Con l’articolo unico del R.D. 2 marzo 1933, n. 322, si disponeva
l’inserzione tra il secondo ed il terzo comma del richiamato art. 253,
del seguente altro comma:
“La stessa facoltà di continuare a riscuotere i predetti
contributi compete ai comuni che, anteriormente alla legge 12 luglio
1896, n. 303 (per le opere di fognatura della città di Torino) abbiano
disciplinato il servizio fognature con regolamenti approvati in base
alle leggi vigenti prima della pubblicazione del presente testo unico”.
Infine con l’art. 1 del R.D.L. 13 settembre 1938, n. 1730,
convertito, poi, nella legge 5 gennaio 1939, n. 269, senza variazioni,
si disponeva: “Il comune di Bologna è autorizzato ad applicare il
contributo di fognatura in base alle norme contenute nel regolamento
deliberato dal consiglio comunale nelle tornate del 25 febbraio e 21
novembre 1910 e successive modificazioni.
Gli effetti dell’autorizzazione di cui al presente articolo si
estendono anche ai contributi di fognatura imposti o da imporre nel
periodo anteriore alla data di entrata in vigore del presente decreto”.
Della legittimità costituzionale di quest’ultima norma dubita il
tribunale di Bologna, che, con l’ordinanza di rinvio, ha sollevata la
relativa questione sotto un duplice profilo:
a) per violazione dell’art. 23 della Costituzione, in quanto
mancherebbe nella riportata norma ogni criterio o limite idoneo a
delimitare la discrezionalità dell’ente impositore, mentre criteri e
limiti per gli altri comuni autorizzati ad applicare il contributo di
costruzione fognature erano rigorosamente fissati dalla legge 12 luglio
1896, n. 303 e dalla legge 18 luglio 1911, n. 799;
b) per violazione dell’art. 53, comma primo, in relazione all ‘art.

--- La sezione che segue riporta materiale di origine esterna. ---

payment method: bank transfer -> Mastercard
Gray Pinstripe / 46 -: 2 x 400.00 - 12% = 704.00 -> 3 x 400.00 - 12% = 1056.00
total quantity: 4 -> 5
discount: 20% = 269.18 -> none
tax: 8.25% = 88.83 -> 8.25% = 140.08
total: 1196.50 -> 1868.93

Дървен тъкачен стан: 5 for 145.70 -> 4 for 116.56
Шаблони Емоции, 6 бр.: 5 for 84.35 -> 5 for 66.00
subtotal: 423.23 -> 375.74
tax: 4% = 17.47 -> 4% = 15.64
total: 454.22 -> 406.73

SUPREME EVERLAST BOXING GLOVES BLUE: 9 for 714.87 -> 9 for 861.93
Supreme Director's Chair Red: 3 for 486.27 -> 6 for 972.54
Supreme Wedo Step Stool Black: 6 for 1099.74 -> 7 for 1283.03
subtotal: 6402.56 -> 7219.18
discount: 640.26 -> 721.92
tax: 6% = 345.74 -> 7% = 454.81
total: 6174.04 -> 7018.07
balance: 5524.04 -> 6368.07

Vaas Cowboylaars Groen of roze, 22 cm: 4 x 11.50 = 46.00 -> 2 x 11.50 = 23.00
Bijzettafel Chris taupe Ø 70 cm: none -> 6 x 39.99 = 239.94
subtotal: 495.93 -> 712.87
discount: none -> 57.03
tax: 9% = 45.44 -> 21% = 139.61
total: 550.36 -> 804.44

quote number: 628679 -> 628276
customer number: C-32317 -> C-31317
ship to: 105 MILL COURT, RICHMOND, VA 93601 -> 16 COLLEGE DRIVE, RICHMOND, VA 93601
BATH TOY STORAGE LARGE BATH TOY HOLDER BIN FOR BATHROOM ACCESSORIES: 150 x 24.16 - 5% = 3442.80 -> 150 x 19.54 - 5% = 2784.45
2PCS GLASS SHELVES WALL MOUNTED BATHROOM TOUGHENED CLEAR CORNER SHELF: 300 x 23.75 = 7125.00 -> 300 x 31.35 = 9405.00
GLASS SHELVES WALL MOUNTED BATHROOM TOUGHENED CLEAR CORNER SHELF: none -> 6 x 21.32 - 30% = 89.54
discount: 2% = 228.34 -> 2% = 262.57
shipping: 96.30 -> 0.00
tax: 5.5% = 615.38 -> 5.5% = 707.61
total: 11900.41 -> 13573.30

3 della Costituzione, in quanto, mentre per gli altri comuni
autorizzati a continuare a riscuotere un tale tipo di contributo,
questo è commisurato ad un terzo della spesa effettiva di costruzione
e deve essere soddisfatto sotto forma di contributo annuo
corrispondente al ventesimo del concorso stesso, ripartito in ragione
del reddito imponibile, senza, peraltro, che si superi il 9% di tale
reddito, per il comune di Bologna, invece, in forza del regolamento
richiamato nella norma impugnata, il contributo è commisurato al 75%
del reddito imponibile, da suddividersi in sessanta rate bimestrali,
oltre al contributo di manutenzione nella misura annua del 2% del
reddito suddetto, con evidente violazione del principio di eguaglianza.
Così chiariti i termini della questione sottoposta all’esame di
questa Corte, si rileva che essa è infondata.
2. – In sostanza, con la norma impugnata, come risulta
espressamente dalla relazione della giunta generale del bilancio alla
Camera dei deputati, per la conversione in legge del R.D.L. n. 1730 del
1938, si è voluta estendere al comune di Bologna l’applicazione delle
disposizioni transitorie di cui al secondo comma del T.U. sulla finanza
locale e del R.D. n. 322 del 1933, autorizzandolo a continuare ad
applicare il suo regolamento del 1910, che, per quanto di fatto in
applicazione già da molti anni prima della data di entrata in vigore
del T.U. del 1931, a tale data non aveva riportato l’approvazione in
base alle leggi anteriormente vigenti e, quindi, non poteva beneficiare
di quelle disposizioni transitorie.
Con tale norma, quindi, non si è autorizzato genericamente il
comune di Bologna ad imporre un certo tributo, conferendogli al
riguardo una potestà discrezionale di determinare autonomamente
criteri, limiti, modalità di accertamento e di imposizione, ma lo si
è specificamente autorizzato a continuare ad applicare un regolamento
che, sia pure in linea di fatto, già da parecchi anni aveva applicato.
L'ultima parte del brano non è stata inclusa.